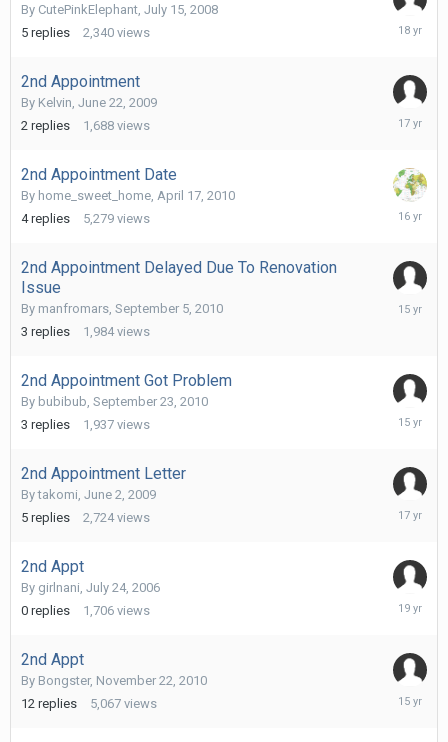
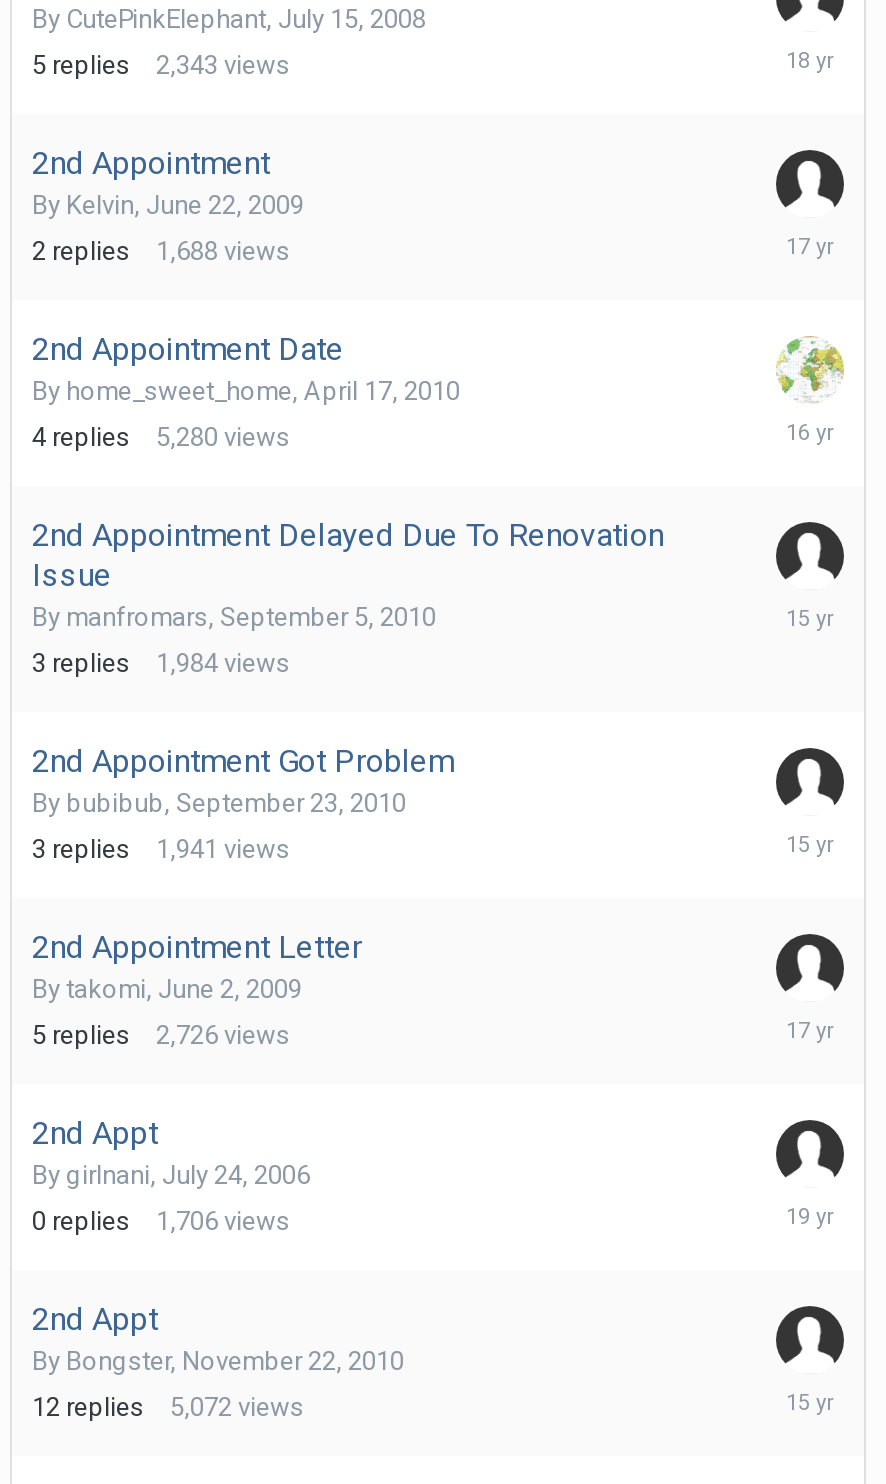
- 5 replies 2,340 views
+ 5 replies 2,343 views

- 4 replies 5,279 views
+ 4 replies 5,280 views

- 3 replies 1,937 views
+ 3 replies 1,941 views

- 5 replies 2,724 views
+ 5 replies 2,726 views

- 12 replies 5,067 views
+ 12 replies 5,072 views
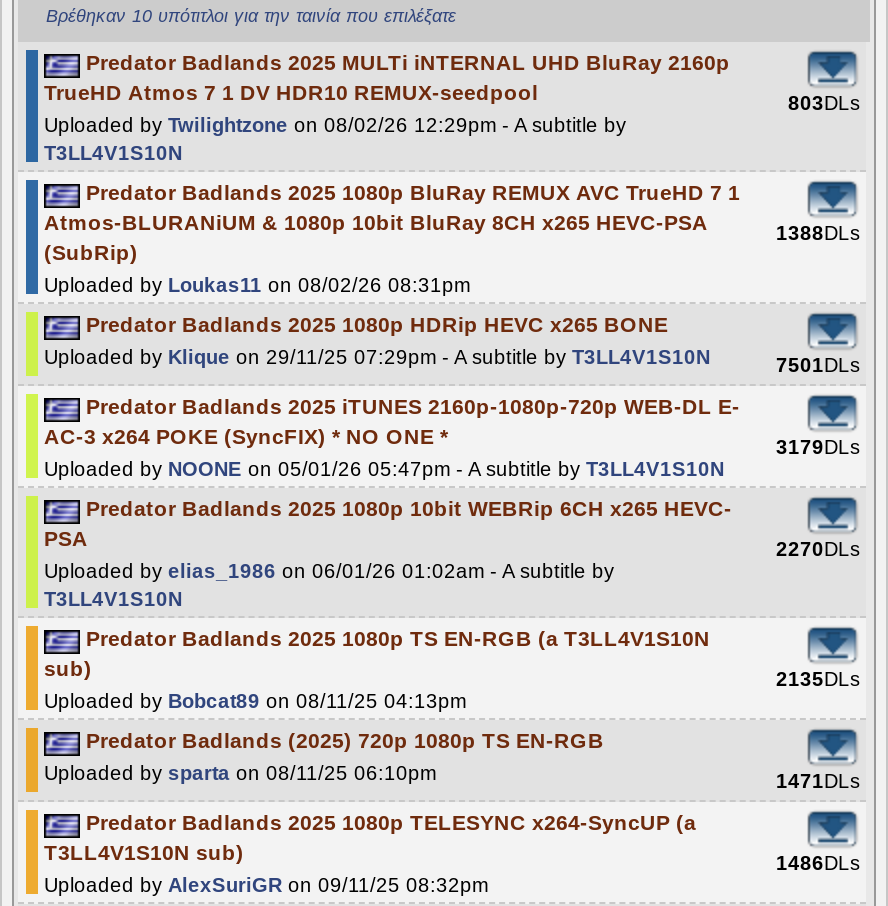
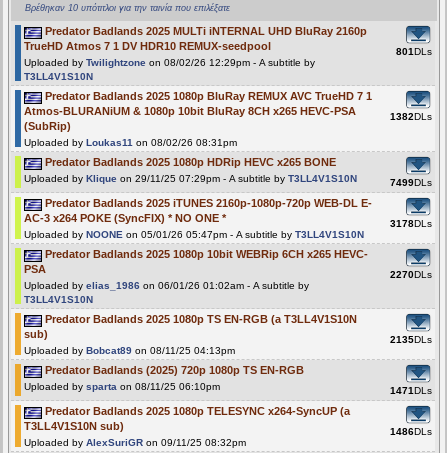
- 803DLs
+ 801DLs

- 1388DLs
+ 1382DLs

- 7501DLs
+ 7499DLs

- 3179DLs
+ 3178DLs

──────────

A line belongs in the answer if it contains the word "views"; copy every such line from the data above.

- 5 replies 2,340 views
+ 5 replies 2,343 views
- 4 replies 5,279 views
+ 4 replies 5,280 views
- 3 replies 1,937 views
+ 3 replies 1,941 views
- 5 replies 2,724 views
+ 5 replies 2,726 views
- 12 replies 5,067 views
+ 12 replies 5,072 views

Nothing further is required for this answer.